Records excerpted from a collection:
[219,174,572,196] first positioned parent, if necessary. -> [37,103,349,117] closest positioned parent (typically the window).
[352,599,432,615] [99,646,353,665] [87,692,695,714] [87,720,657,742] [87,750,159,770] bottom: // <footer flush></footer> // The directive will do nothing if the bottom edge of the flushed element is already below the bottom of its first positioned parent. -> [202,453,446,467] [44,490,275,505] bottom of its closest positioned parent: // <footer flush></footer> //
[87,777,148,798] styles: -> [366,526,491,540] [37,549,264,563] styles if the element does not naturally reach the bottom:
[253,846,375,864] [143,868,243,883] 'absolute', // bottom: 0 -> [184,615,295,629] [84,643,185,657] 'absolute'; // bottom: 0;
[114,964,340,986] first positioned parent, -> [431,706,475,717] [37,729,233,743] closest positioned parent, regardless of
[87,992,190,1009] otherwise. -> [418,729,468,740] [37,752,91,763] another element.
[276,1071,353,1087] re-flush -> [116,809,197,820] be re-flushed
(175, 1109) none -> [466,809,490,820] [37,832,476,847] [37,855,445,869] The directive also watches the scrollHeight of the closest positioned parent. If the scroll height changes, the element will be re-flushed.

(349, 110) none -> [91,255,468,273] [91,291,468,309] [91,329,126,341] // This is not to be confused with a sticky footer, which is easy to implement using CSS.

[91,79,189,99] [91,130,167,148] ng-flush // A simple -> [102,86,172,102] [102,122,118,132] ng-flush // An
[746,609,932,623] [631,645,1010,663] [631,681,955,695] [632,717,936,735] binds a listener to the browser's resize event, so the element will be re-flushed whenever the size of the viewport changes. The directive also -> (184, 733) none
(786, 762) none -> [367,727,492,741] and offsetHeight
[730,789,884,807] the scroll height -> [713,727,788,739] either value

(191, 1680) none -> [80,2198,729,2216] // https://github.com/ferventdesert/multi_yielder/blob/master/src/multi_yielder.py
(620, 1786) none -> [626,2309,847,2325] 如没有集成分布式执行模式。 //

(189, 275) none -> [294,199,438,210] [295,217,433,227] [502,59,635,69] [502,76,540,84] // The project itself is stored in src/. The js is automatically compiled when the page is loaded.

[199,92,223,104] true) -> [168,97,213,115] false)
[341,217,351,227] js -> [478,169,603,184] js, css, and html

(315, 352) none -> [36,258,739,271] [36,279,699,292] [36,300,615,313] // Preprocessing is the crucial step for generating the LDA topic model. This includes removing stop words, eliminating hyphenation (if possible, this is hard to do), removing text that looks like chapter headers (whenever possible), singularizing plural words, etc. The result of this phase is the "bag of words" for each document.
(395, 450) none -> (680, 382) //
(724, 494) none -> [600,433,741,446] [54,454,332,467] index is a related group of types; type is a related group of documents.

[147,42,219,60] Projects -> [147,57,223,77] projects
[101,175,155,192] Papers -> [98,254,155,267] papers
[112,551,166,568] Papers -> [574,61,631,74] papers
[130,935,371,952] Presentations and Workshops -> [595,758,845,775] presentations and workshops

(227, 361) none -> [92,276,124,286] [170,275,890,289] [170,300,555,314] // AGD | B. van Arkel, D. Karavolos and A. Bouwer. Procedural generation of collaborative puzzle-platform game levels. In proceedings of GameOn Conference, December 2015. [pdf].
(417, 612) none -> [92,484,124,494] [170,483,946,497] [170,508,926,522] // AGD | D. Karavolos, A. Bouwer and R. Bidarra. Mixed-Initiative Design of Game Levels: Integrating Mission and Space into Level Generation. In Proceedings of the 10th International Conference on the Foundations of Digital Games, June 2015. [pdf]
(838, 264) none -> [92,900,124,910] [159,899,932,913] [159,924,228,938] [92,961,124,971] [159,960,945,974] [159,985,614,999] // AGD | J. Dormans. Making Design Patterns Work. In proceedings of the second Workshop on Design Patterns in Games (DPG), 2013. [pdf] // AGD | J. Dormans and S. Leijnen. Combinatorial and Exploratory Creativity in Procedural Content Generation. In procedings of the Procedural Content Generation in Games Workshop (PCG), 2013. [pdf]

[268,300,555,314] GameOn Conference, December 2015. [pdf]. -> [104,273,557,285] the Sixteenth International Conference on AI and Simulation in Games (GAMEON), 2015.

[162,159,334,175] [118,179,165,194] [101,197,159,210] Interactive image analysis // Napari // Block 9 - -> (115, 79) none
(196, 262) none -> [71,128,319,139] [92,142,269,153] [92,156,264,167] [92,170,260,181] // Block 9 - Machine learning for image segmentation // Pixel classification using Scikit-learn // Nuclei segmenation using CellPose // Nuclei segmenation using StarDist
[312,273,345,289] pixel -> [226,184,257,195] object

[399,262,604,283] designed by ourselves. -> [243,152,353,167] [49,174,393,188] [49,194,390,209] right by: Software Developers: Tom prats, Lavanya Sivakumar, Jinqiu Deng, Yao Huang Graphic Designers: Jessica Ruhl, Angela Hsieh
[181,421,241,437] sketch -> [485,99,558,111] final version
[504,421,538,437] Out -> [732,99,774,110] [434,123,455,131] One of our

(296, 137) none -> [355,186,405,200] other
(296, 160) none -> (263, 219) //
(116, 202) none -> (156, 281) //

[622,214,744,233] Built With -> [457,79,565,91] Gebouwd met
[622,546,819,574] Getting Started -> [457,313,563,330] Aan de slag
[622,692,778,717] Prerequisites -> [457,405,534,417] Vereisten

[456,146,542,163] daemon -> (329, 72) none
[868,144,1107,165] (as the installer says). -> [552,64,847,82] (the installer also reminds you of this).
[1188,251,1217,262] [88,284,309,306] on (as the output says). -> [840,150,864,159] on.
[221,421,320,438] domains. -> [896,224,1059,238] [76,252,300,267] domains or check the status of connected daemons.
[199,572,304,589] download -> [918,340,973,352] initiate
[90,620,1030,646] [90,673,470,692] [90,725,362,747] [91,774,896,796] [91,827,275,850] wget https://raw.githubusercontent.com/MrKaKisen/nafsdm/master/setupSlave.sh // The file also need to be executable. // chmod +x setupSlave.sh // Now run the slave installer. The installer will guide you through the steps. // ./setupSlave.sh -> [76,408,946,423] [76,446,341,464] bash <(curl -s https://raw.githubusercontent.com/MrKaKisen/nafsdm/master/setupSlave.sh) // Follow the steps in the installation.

(What is required)
Repeat, word for word, all of the data shown above.

(Answer to the exercise)
[219,174,572,196] first positioned parent, if necessary. -> [37,103,349,117] closest positioned parent (typically the window).
[352,599,432,615] [99,646,353,665] [87,692,695,714] [87,720,657,742] [87,750,159,770] bottom: // <footer flush></footer> // The directive will do nothing if the bottom edge of the flushed element is already below the bottom of its first positioned parent. -> [202,453,446,467] [44,490,275,505] bottom of its closest positioned parent: // <footer flush></footer> //
[87,777,148,798] styles: -> [366,526,491,540] [37,549,264,563] styles if the element does not naturally reach the bottom:
[253,846,375,864] [143,868,243,883] 'absolute', // bottom: 0 -> [184,615,295,629] [84,643,185,657] 'absolute'; // bottom: 0;
[114,964,340,986] first positioned parent, -> [431,706,475,717] [37,729,233,743] closest positioned parent, regardless of
[87,992,190,1009] otherwise. -> [418,729,468,740] [37,752,91,763] another element.
[276,1071,353,1087] re-flush -> [116,809,197,820] be re-flushed
(175, 1109) none -> [466,809,490,820] [37,832,476,847] [37,855,445,869] The directive also watches the scrollHeight of the closest positioned parent. If the scroll height changes, the element will be re-flushed.

(349, 110) none -> [91,255,468,273] [91,291,468,309] [91,329,126,341] // This is not to be confused with a sticky footer, which is easy to implement using CSS.

[91,79,189,99] [91,130,167,148] ng-flush // A simple -> [102,86,172,102] [102,122,118,132] ng-flush // An
[746,609,932,623] [631,645,1010,663] [631,681,955,695] [632,717,936,735] binds a listener to the browser's resize event, so the element will be re-flushed whenever the size of the viewport changes. The directive also -> (184, 733) none
(786, 762) none -> [367,727,492,741] and offsetHeight
[730,789,884,807] the scroll height -> [713,727,788,739] either value

(191, 1680) none -> [80,2198,729,2216] // https://github.com/ferventdesert/multi_yielder/blob/master/src/multi_yielder.py
(620, 1786) none -> [626,2309,847,2325] 如没有集成分布式执行模式。 //

(189, 275) none -> [294,199,438,210] [295,217,433,227] [502,59,635,69] [502,76,540,84] // The project itself is stored in src/. The js is automatically compiled when the page is loaded.

[199,92,223,104] true) -> [168,97,213,115] false)
[341,217,351,227] js -> [478,169,603,184] js, css, and html

(315, 352) none -> [36,258,739,271] [36,279,699,292] [36,300,615,313] // Preprocessing is the crucial step for generating the LDA topic model. This includes removing stop words, eliminating hyphenation (if possible, this is hard to do), removing text that looks like chapter headers (whenever possible), singularizing plural words, etc. The result of this phase is the "bag of words" for each document.
(395, 450) none -> (680, 382) //
(724, 494) none -> [600,433,741,446] [54,454,332,467] index is a related group of types; type is a related group of documents.

[147,42,219,60] Projects -> [147,57,223,77] projects
[101,175,155,192] Papers -> [98,254,155,267] papers
[112,551,166,568] Papers -> [574,61,631,74] papers
[130,935,371,952] Presentations and Workshops -> [595,758,845,775] presentations and workshops

(227, 361) none -> [92,276,124,286] [170,275,890,289] [170,300,555,314] // AGD | B. van Arkel, D. Karavolos and A. Bouwer. Procedural generation of collaborative puzzle-platform game levels. In proceedings of GameOn Conference, December 2015. [pdf].
(417, 612) none -> [92,484,124,494] [170,483,946,497] [170,508,926,522] // AGD | D. Karavolos, A. Bouwer and R. Bidarra. Mixed-Initiative Design of Game Levels: Integrating Mission and Space into Level Generation. In Proceedings of the 10th International Conference on the Foundations of Digital Games, June 2015. [pdf]
(838, 264) none -> [92,900,124,910] [159,899,932,913] [159,924,228,938] [92,961,124,971] [159,960,945,974] [159,985,614,999] // AGD | J. Dormans. Making Design Patterns Work. In proceedings of the second Workshop on Design Patterns in Games (DPG), 2013. [pdf] // AGD | J. Dormans and S. Leijnen. Combinatorial and Exploratory Creativity in Procedural Content Generation. In procedings of the Procedural Content Generation in Games Workshop (PCG), 2013. [pdf]

[268,300,555,314] GameOn Conference, December 2015. [pdf]. -> [104,273,557,285] the Sixteenth International Conference on AI and Simulation in Games (GAMEON), 2015.

[162,159,334,175] [118,179,165,194] [101,197,159,210] Interactive image analysis // Napari // Block 9 - -> (115, 79) none
(196, 262) none -> [71,128,319,139] [92,142,269,153] [92,156,264,167] [92,170,260,181] // Block 9 - Machine learning for image segmentation // Pixel classification using Scikit-learn // Nuclei segmenation using CellPose // Nuclei segmenation using StarDist
[312,273,345,289] pixel -> [226,184,257,195] object

[399,262,604,283] designed by ourselves. -> [243,152,353,167] [49,174,393,188] [49,194,390,209] right by: Software Developers: Tom prats, Lavanya Sivakumar, Jinqiu Deng, Yao Huang Graphic Designers: Jessica Ruhl, Angela Hsieh
[181,421,241,437] sketch -> [485,99,558,111] final version
[504,421,538,437] Out -> [732,99,774,110] [434,123,455,131] One of our

(296, 137) none -> [355,186,405,200] other
(296, 160) none -> (263, 219) //
(116, 202) none -> (156, 281) //

[622,214,744,233] Built With -> [457,79,565,91] Gebouwd met
[622,546,819,574] Getting Started -> [457,313,563,330] Aan de slag
[622,692,778,717] Prerequisites -> [457,405,534,417] Vereisten

[456,146,542,163] daemon -> (329, 72) none
[868,144,1107,165] (as the installer says). -> [552,64,847,82] (the installer also reminds you of this).
[1188,251,1217,262] [88,284,309,306] on (as the output says). -> [840,150,864,159] on.
[221,421,320,438] domains. -> [896,224,1059,238] [76,252,300,267] domains or check the status of connected daemons.
[199,572,304,589] download -> [918,340,973,352] initiate
[90,620,1030,646] [90,673,470,692] [90,725,362,747] [91,774,896,796] [91,827,275,850] wget https://raw.githubusercontent.com/MrKaKisen/nafsdm/master/setupSlave.sh // The file also need to be executable. // chmod +x setupSlave.sh // Now run the slave installer. The installer will guide you through the steps. // ./setupSlave.sh -> [76,408,946,423] [76,446,341,464] bash <(curl -s https://raw.githubusercontent.com/MrKaKisen/nafsdm/master/setupSlave.sh) // Follow the steps in the installation.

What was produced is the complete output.